During a contract there, they were the source of many jokes. Somebody once placed a wooden cart near one of the robot parking areas, and somebody said, "Look! Robots get downsized too! We go to India but they are turned into firewood. Be thankful you are human."
People would also blame problems on the robots. "I didn't take your damned binder, the robots must've done it at night!"
Somebody taped a sign on the back of one saying, "I did your wife! She was shocked over how good I was."
And, "Beer Fetcher Mark IV"
Table-ized A.I.
Comment removed based on user account deletion
The psychotic pill pusher reportedly refused to leave, sending both doctor and patient fleeing for their lives.

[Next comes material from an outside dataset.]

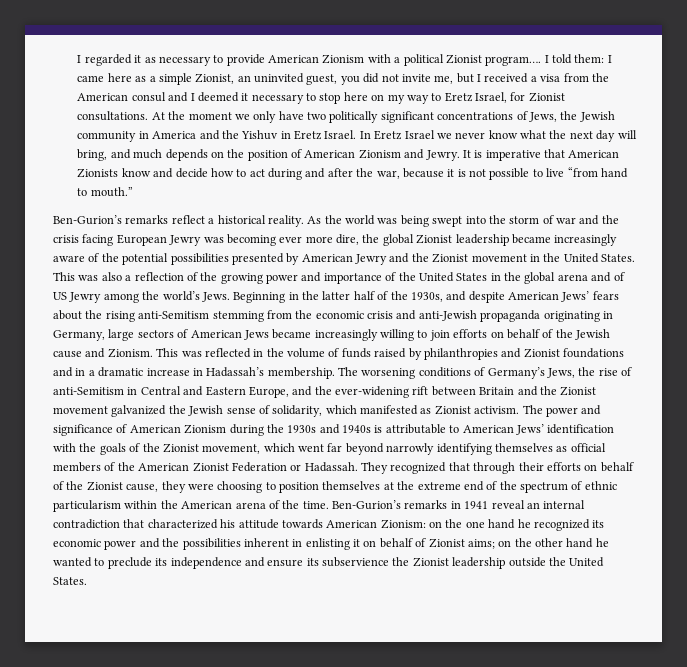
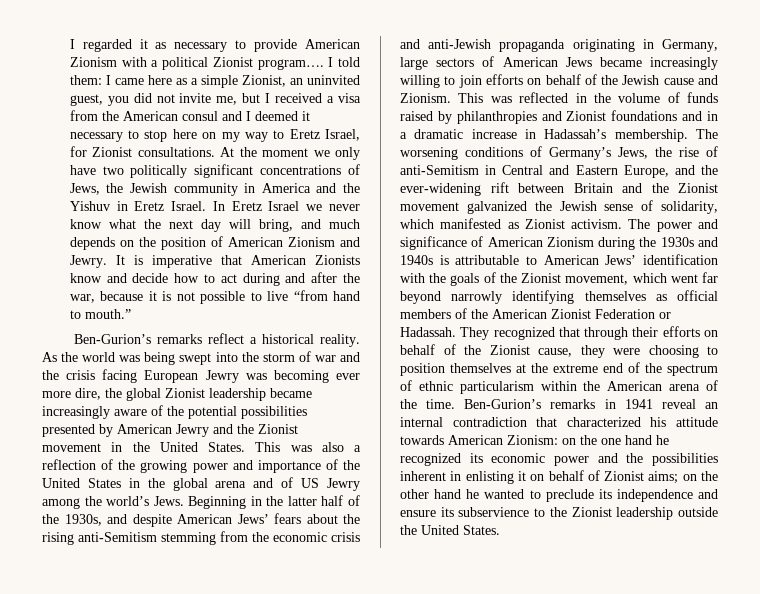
- Ben-Gurion’s remarks in 1941 reveal an internal contradiction that characterized his attitude towards American Zionism: on the one hand he recognized its economic power and the possibilities inherent in enlisting it on behalf of Zionist aims; on the other hand he wanted to preclude its independence and ensure its subservience the Zionist leadership outside the United States.
+ Ben-Gurion’s remarks in 1941 reveal an internal contradiction that characterized his attitude towards American Zionism: on the one hand he recognized its economic power and the possibilities inherent in enlisting it on behalf of Zionist aims; on the other hand he wanted to preclude its independence and ensure its subservience to the Zionist leadership outside the United States.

In other words, the robot pushed its way into the room, realized it was lost and stopped moving. The doctor then left to go call a tech to get the thing out of the exam room. The patient, not particularly interested in waiting around in a small room with a large, seemingly unpredictable piece of machinery, decided to wait out in the hall for him to come back.
That's my guess, anyway.
In my medical school, we had one of these, too. Our robot must have been about 5 ft heigh and 4 ft wide. It followed a little electric wire placed in the ceiling as it went about its duties of bringing meds and other supplies to the floor. If you stood in front of it, it would spill out a pre-recorded message along the lines of "Please step aside". If a door closed in a fire alarm, it would sometimes be found in front of the door, pleading for it to step aside. The only time I saw it leave its track, though, was quite an experience. After a patient died in the ICU, and the family had left, I was in the room with the nurses. In came the robot, somehow lost off its track, came in through the ICU door, right up to the deceased's bed, stating "please step aside" to nurses and the deceased. Meanwhile, the thing was blocking the door. We had to bodily shove the monsterous, heavy thing backwards to get it out of the room!
It didn't by any chance get struck by lightning, did it?